Guys you know the space inbetween the sections of a bathroom stall? The part that you are sure someday someone is going to put their eyes up to and look through while your standing there exposed after having just taken a crap and standing up to pull your underwear and pants up. Well, this happened to me today at work. I all of a sudden realized there was some stupid fuck (whoops there is that word again) standing outside my stall watching me through the crack, and I do not know if it was a young or an old man, kinda looked like an old man. And without thinking I said "what the fuck are you looking at you nasty motherfucker"? My next thought, irrational as it was, was what if I have to face this person at the information desk, and have to help him find a book? You see I would recognize him by his coat and his shoes. I felt violated and wanted to rip through the door of the next stall, that he went into after I asked what the fuck he was looking at, and tear his fucking head clean off or atleast rip out his fucking perverted eyeballs. And the mood that I was in today would have allowed me to do just that, no problem. I tell you what, if I didn't work there, there would have been one ripped apart motherfucker laying bloody in the B&N bathroom. But, I composed myself, washed my hands, dried them, straightened my shirt and my dog tags, and exited the bathroom.
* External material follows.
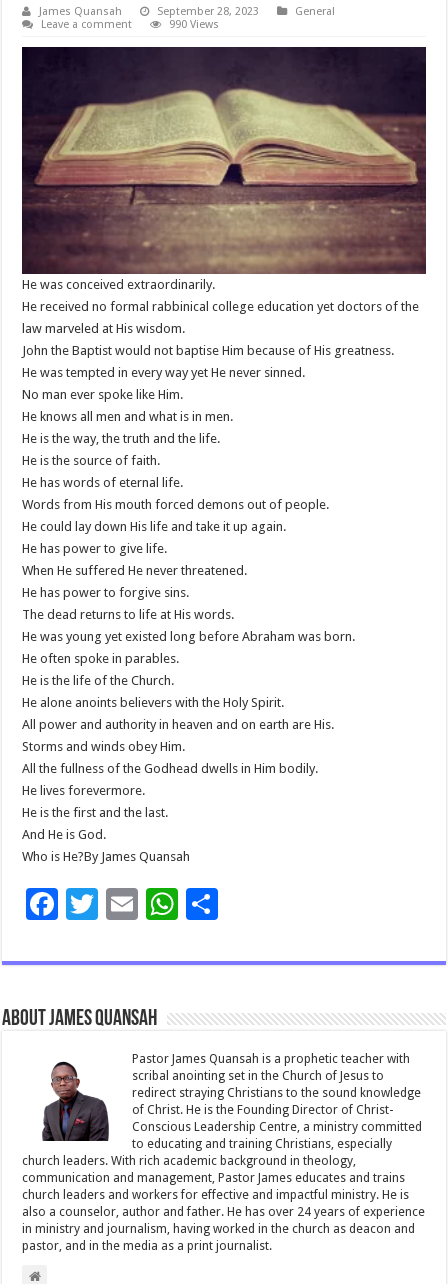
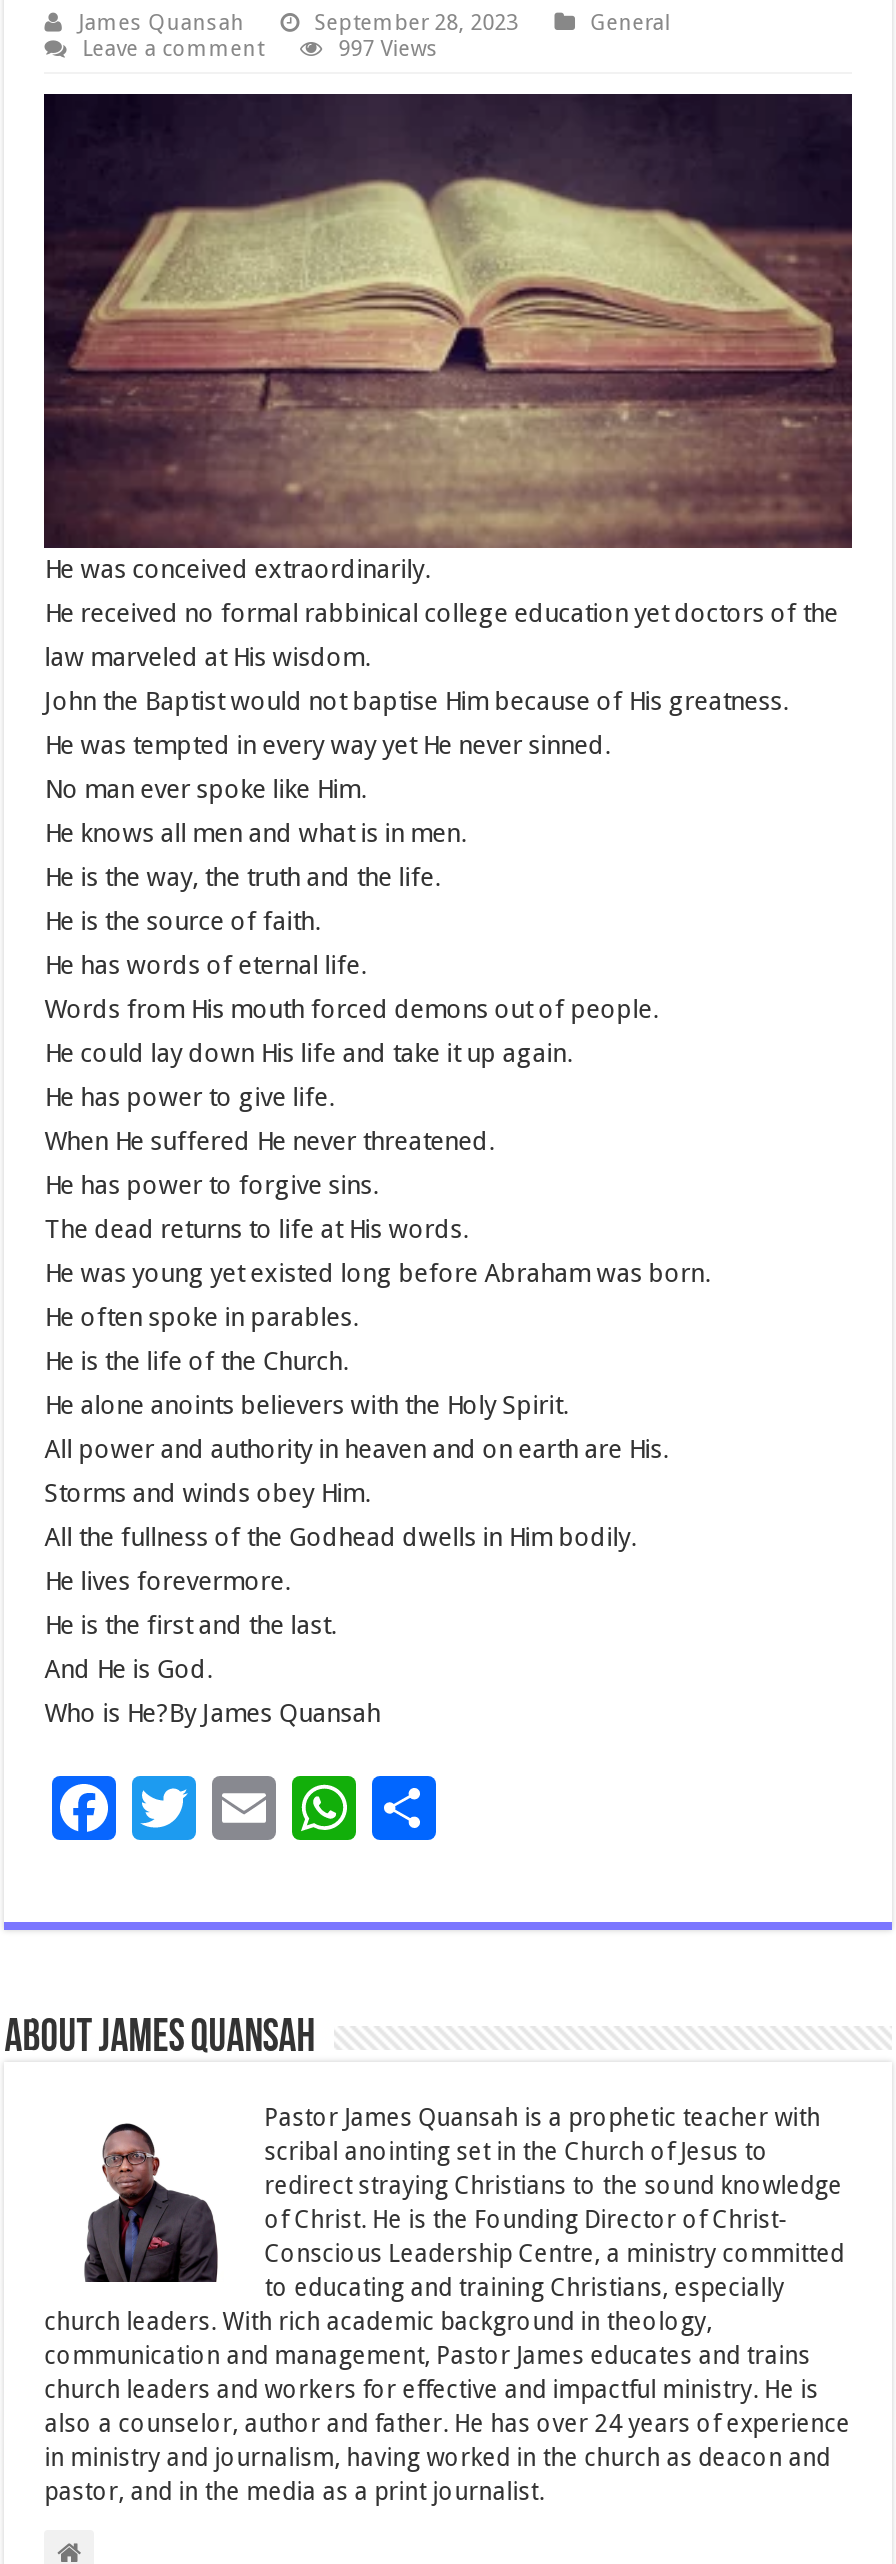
[169,18,219,31] 990 Views -> [338,36,438,62] 997 Views

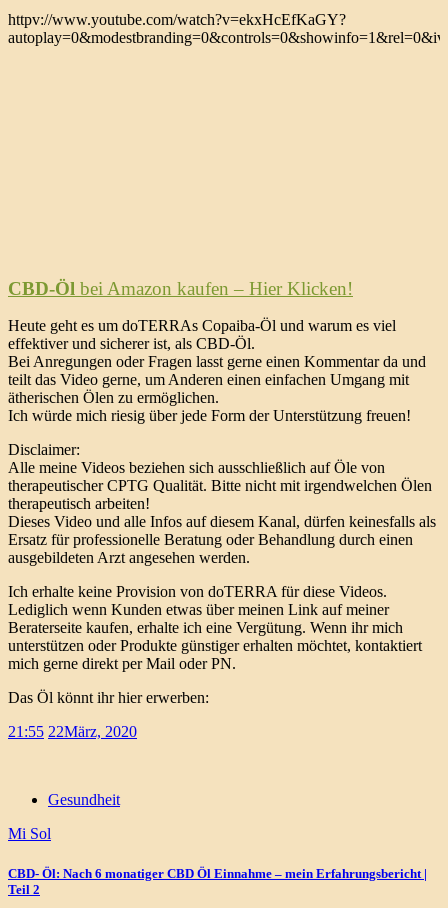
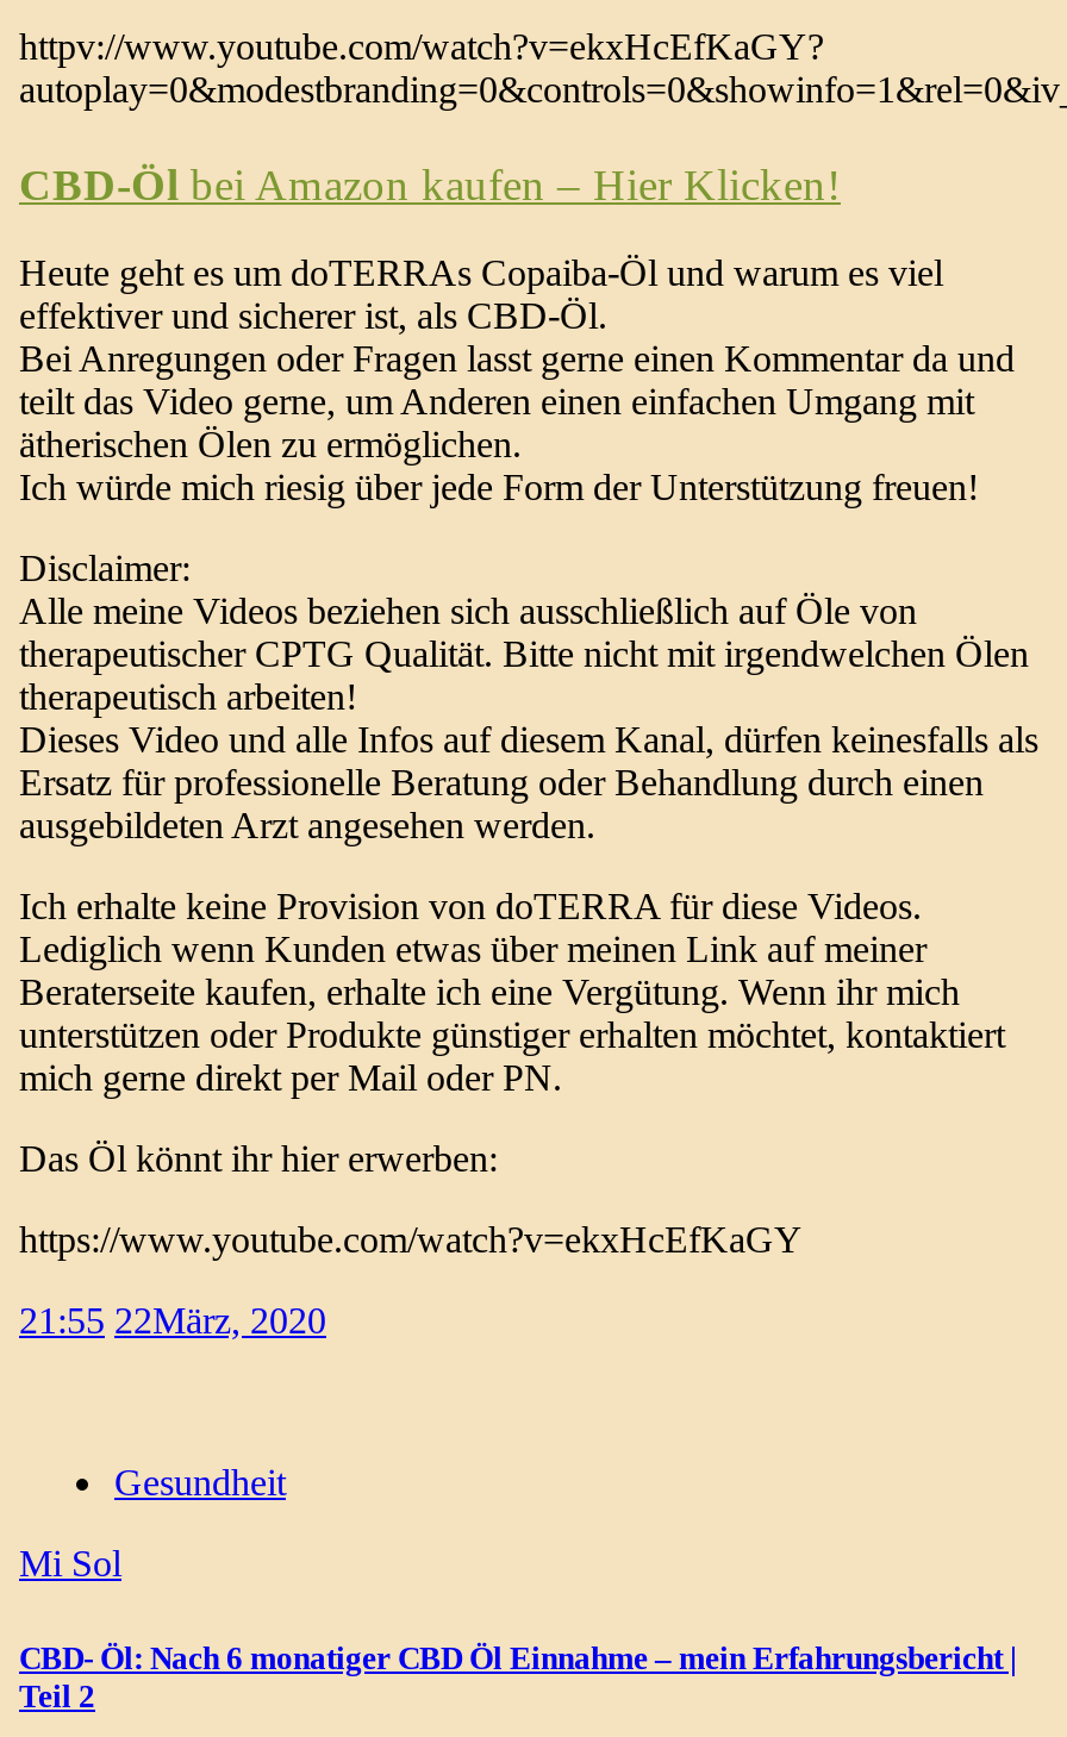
moved [8,278,436,706] -> [19,160,1038,1179]: CBD-Öl bei Amazon kaufen – Hier Klicken! | Heute geht es um doTERRAs Copaiba-Öl und warum es viel | effektiver und sicherer ist, als CBD-Öl. | ... | mich gerne direkt per Mail oder PN. | Das Öl könnt ihr hier erwerben:
none -> [19,1220,803,1260] https://www.youtube.com/watch?v=ekxHcEfKaGY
I tell you what..if that bastard ever comes near me while I am a civilian, I will make him more than sorry for his 'curiosity'. Punk ass nasty motherfucker!!!


P.S.
To anybody that reads this that is into same sex relationships,and I know this should go without saying, but, this is not about that for me. It is about the fact that it is one thing to invite someone to look at you, and quite another to have someone violate your privacy while you are getting your ass crack clean.